The butterfly's wings expand, and I am transformed.  I have arrived, I am whole.

May you follow the light on your journey and turn away from that which is absent of it.

Namaste,

L.

Monday, November 21, 2011

The Butterfly...

How often do we lead ourselves astray looking outside of ourselves for resolution?  Trust...an interesting concept.  How do we truly offer trust to another when there may be places internally that communicate that it does not exist outside of us?  I often seek out guidance from my beautiful friends, but my gut so often communicates all too clearly with me about what it understands about the world and my relationships.  At what point, do I heed my mind's eye and stop talking...start listening to what I already know.  They have so much to offer me, but many of our conversations are not worth their time.  I have this incessant desire to process my world, when often I think it is my inability to sit with my discomfort and patiently wait for a sign, communication or resolution to manifest naturally, that causes the wheels to turn.  I do not need you, or you, or even me to tell me where to go.  I need to go when I am moved, I need to TRUST that all is well because I am open to my path and freely flowing.  When I am stalled, or uncomfortable- well- that is a part of life.  If I have looked and realize that all is right, and I have humbly accepted all that I have contributed to my situation, then there is no need to go further.  Let it go, shut up.  This too shall pass.  I realize that processing, attempting to find words for my feelings to process the situation with another is quite silly, really.  What do we have to offer others in these situations?  What am I looking for from them?  I don't know.  How often do I just find them hearing me differently than I intended for them to and feeling misunderstood, and sometimes more uncomfortable? 
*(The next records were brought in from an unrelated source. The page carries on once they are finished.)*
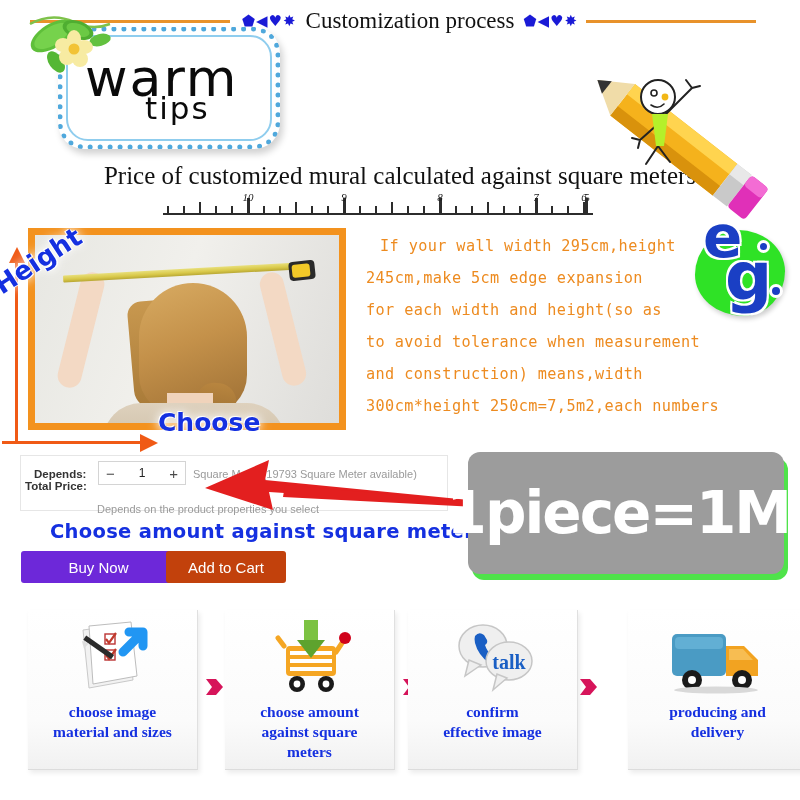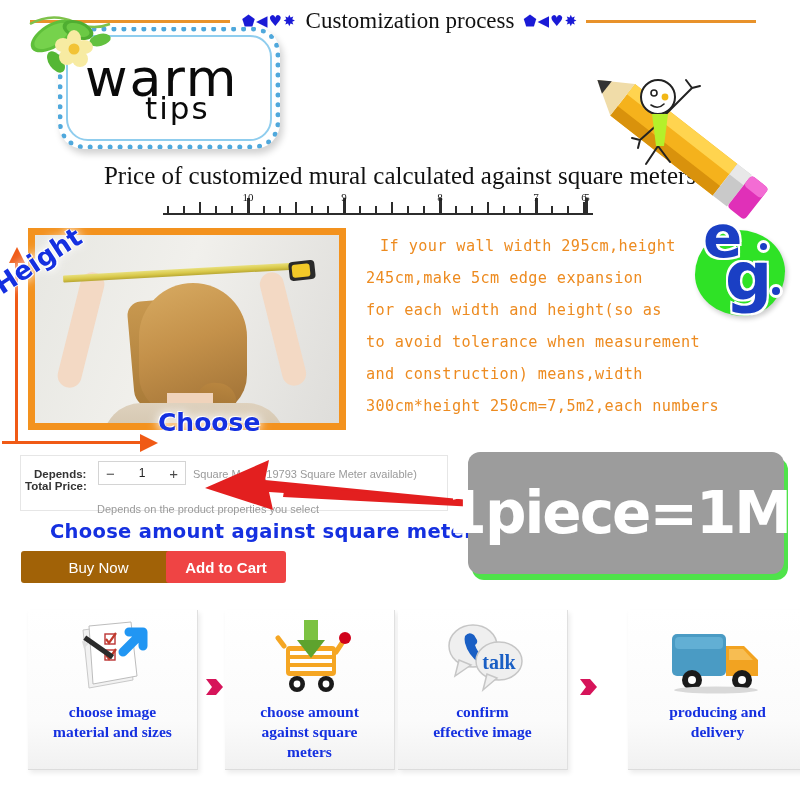"10" .ruler { font-style: none -> italic }
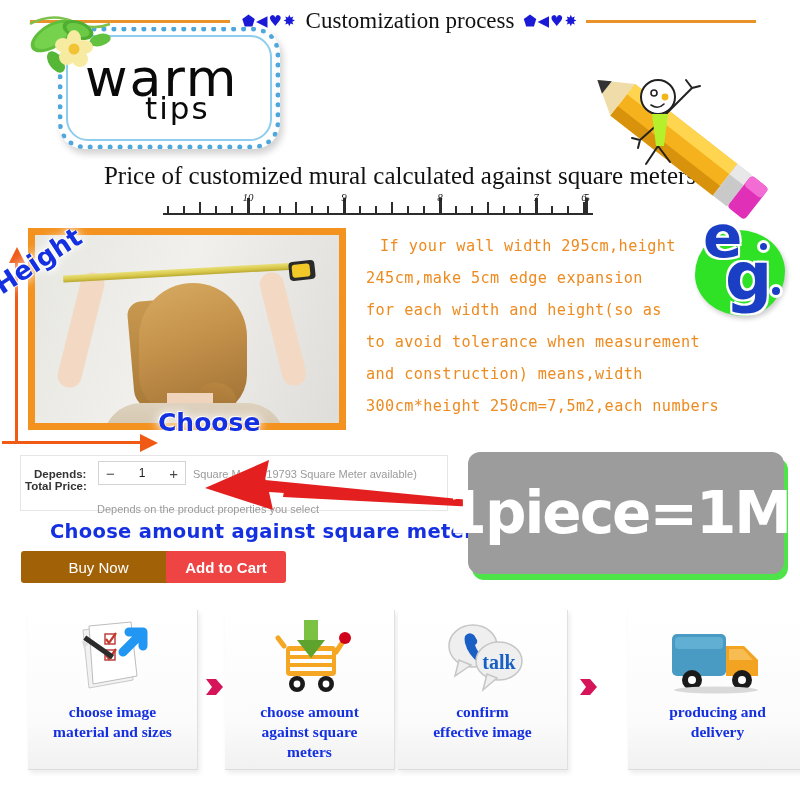"Buy Now" .btn-buy { background: #a16207 -> #6d28d9 }
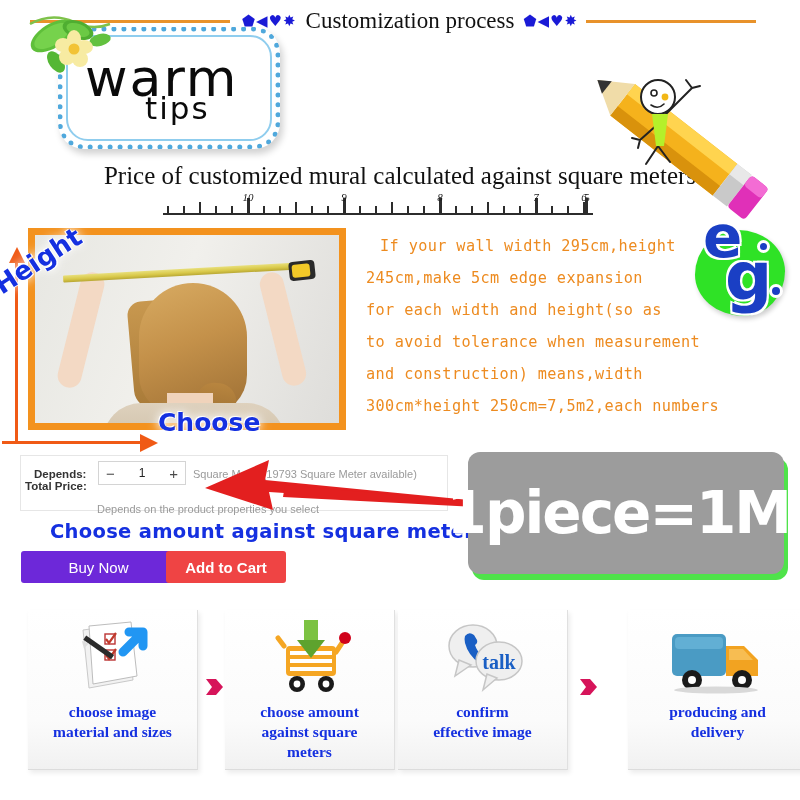"Add to Cart" .btn-cart { background: #ef4444 -> #c2410c; font-weight: bold -> none }
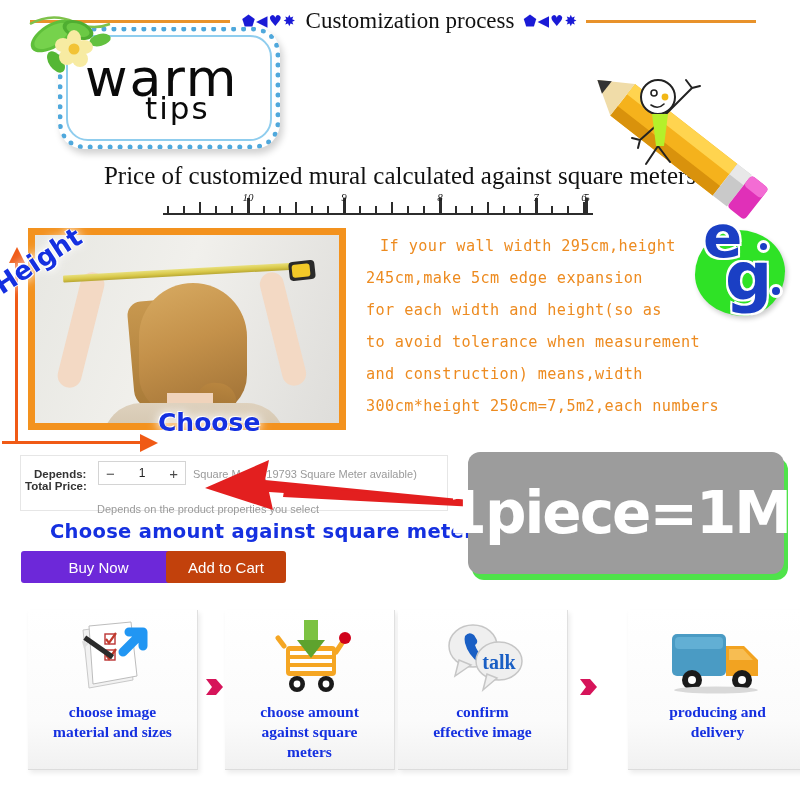"talk" .step-3 { left: 398px -> 408px }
Here I am, today, on this lovely November evening 2011, feeling transformed.  A butterfly; one still pumping blood to my wings.   Still struggling to discontinue, unlearn and break old patterns of behavior.  Still mindfully learning to ignore the chattering that tells me not to sit peacefully with the discomfort, but rather feebly and foolishly attempt to conduct the cacophony inside my mind.  And some days I can break those cycles, I do.  Other days, perhaps not so well, but it is far more quiet these days than ever before.  The stillness provides comfort and confirmation that I can grow, and have grown.  I should never doubt the wisdom inside me, it is ancient and knows its place.  I am just still learning how to TRUST it to have its place in my world.

Namaste,

L.

Monday, October 24, 2011

We all go away sometimes...

no guilt, no fear, open-hearted, this too shall pass, shifting is healthy and necessary- let go of the wheel for a bit, quit trying to steer yourself back toward your previous path, for it is no longer yours.
you will be back when you are ready, they will understand because that is love- it lives and breathes, a clear part of all of you...
we all go away sometimes, soon to be back- wherever.
trust in the discomfort, hold it- gently- let go now; it will be the guide...
turn down the volume in your mind, the chatter that tries to prove its the all-knowing, all powerful.  bullshit.
peace in silence, peace in discomfort, peace in space, peace in the journey back.
we all go away sometimes,
to be returned anew, enriched, awakened, fearless, alive
the way to return, is through letting go.
we all NEED to go away sometimes, in order to return to you.

Friday, August 19, 2011

reflections about my boys...Cooper James and Bman

My adventurous, soulful, goofy and wonderful little man just turned 3 this week!  How quickly time truly passes is something that still amazes me as a mother.  This picture is one of my favorites of Cooper because this shot embodies his spirit and character, though a bit dirtier than usual.  We were camping in beautiful Ashley National Forest in Utah this June, and he was recognizing heaven as it exists in each moment we allow it to.  Children understand this magical gift that is life.  They don't take it for granted, and they certainly don't question its magnificence- they dance with it, roll in it, smile at it, cry in it, and revel in its wonder.  It is an incredibly healing thing to observe.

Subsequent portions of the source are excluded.